Reading Infinera's network brochure, https://www.infinera.com/wp-content/uploads/Infinera-DTN-X-F..., they are talking about terabit speeds over fiber. I doubt they are using the Internet Protocol or anything close. I mean, they could be (https://en.wikipedia.org/wiki/IPoDWDM), but they have a bunch of different communication protocols going over it. I saw MPLS (https://en.wikipedia.org/wiki/Multiprotocol_Label_Switching) on Twitter and that has a TTL too, but unfortunately the FCC report doesn't go into detail. It's only slightly more informative than the outage report from last year: https://twitter.com/briankrebs/status/1079135599309791235/ph...
I agree that MPLS would be used for transport through the Infineras, but the article specifically states that this was caused by management traffic.
MPLS doesn't have a concept of a broadcast address and wouldn't have been used for management traffic (except maybe during transit). MPLS is really just used to get IP packets to their destination with less L3 overhead. Full disclosure I work in the DC space, not the provider space so I'm far from an expert on MPLS.
Ethernet famously doesn't have a TTL, so maybe this was just a typical Ethernet broadcast storm. In that case I don't know why TTL would've even been brought up.

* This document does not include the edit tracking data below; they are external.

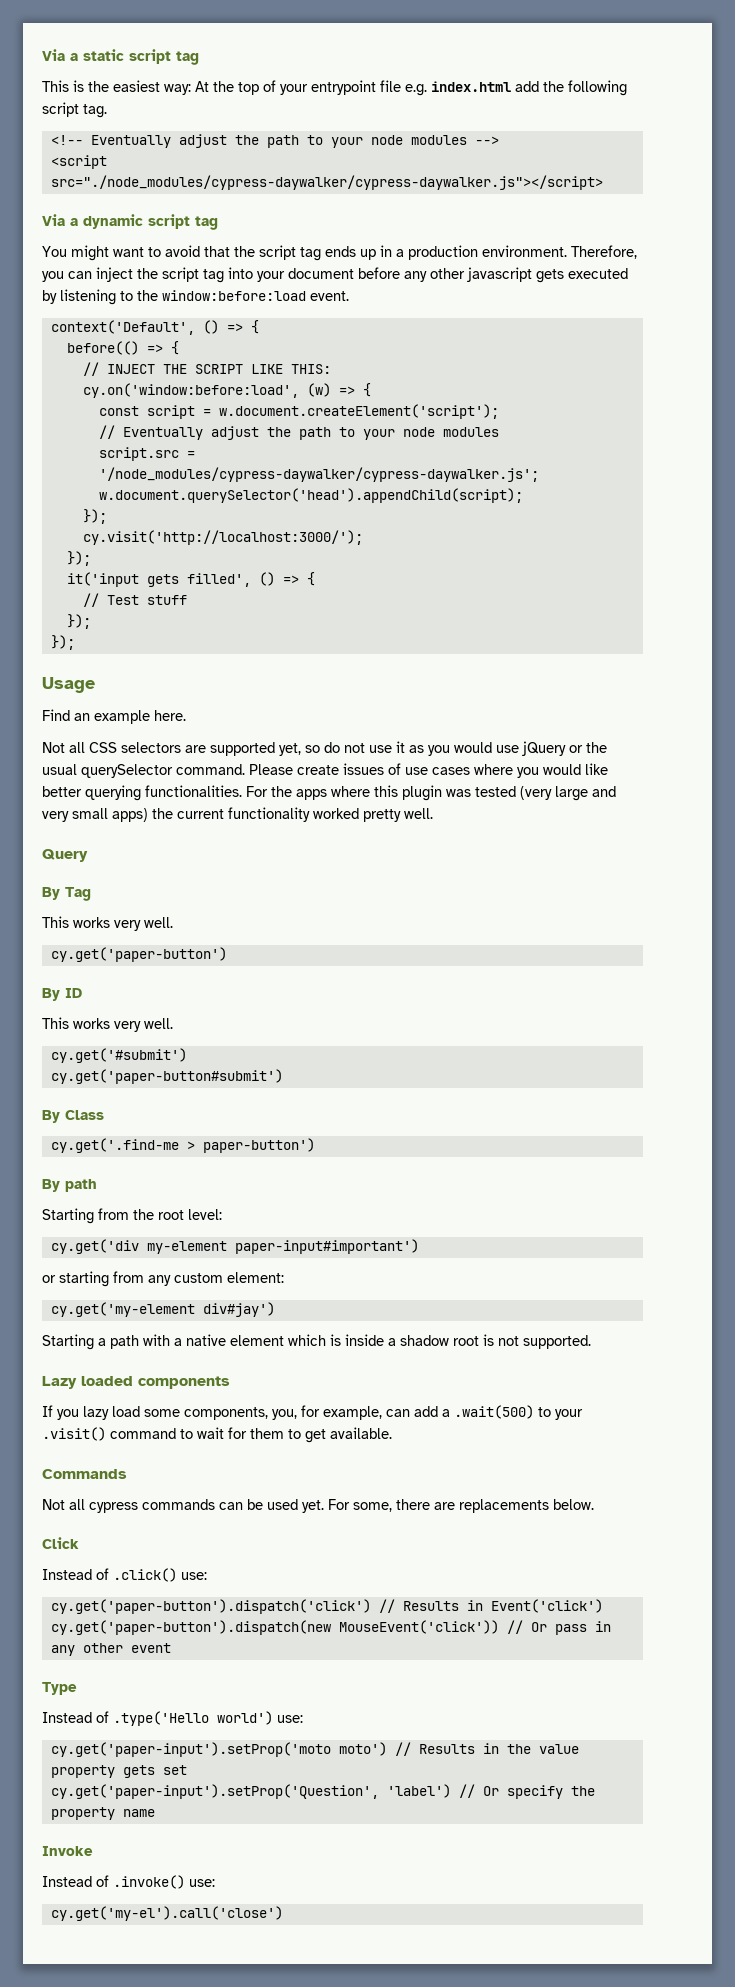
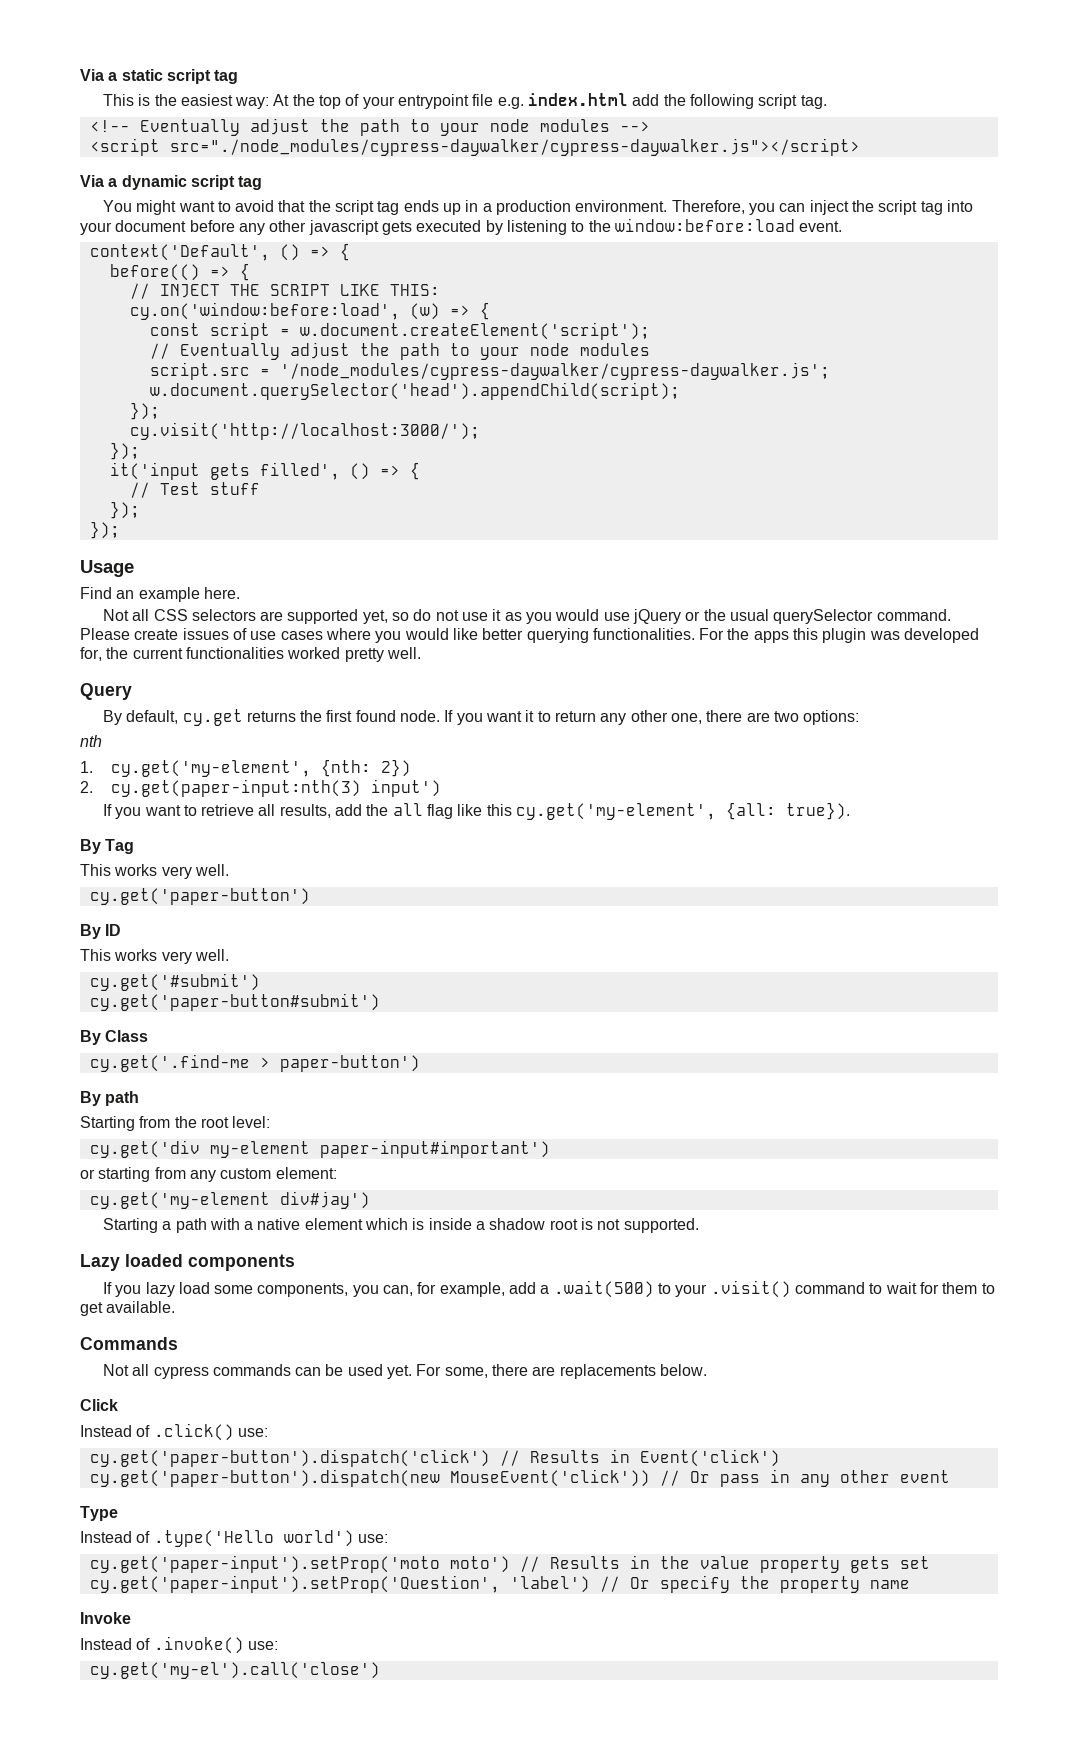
[331,786,370,797] where -> (789, 637) none
[475,786,616,801] [42,808,148,822] tested (very large and very small apps) -> [904,628,980,643] [80,647,102,661] developed for,
[228,807,310,822] functionality -> [185,647,284,659] functionalities
(88, 855) none -> [102,709,860,726] [80,735,102,747] [80,759,411,777] [80,779,441,797] [102,802,851,820] // By default, cy.get returns the first found node. If you want it to return any other one, there are two options: // nth // 1. cy.get('my-element', {nth: 2}) // 2. cy.get(paper-input:nth(3) input') // If you want to retrieve all results, add the all flag like this cy.get('my-element', {all: true}).
[272,1409,297,1420] you, -> [352,1285,414,1297] you can,
[386,1409,410,1417] can -> (505, 1289) none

They keep throwing around the word packet, which implies layer 3. Of course lots of people say packet when they mean frame.
Edit: There is a comment above saying they have an RFO stating this was a broadcast storm. So it was probably Ethernet and CenturyLink brought up TTL as a way to blame the protocol.
This could be a problem
Usually the lowest TTL on the wire is '1' - the next router then subtracts 1, the value is zero, and the packet is dropped on the same router (and icmp sent back).
If someone didn't put an aditiional if() to check, this could cause many problems, especially with broadcasts. And why would they check, if no device sends out packets like this normally (without someone else not doing an if() check, or if someone sent those packets on purpose).
Ethernet.
Is this a broadcast storm?
Yes, combined with several amplification bugs, became a perfect [broadcast] storm
From what I’ve read a lot of the reporting on this seems to use frame and packet interchangeably.
There was a footnote in the report about that:
> In the Bureau’s discussions with Infinera, Infinera used the term “packet” to describe what some experts refer to as Ethernet frames that are sent between nodes. For the sake of simplicity, this report uses the term “packet.”
Correct title is: how misconfigured century link network broke when rotten packet arrived.
This title sounds like it was packet failure, while it is not, it was a matter of time until this problem occurs, hardware must be resilient to malformed input.
We can remove that ambiguity by de-baiting the title and taking out "rotten".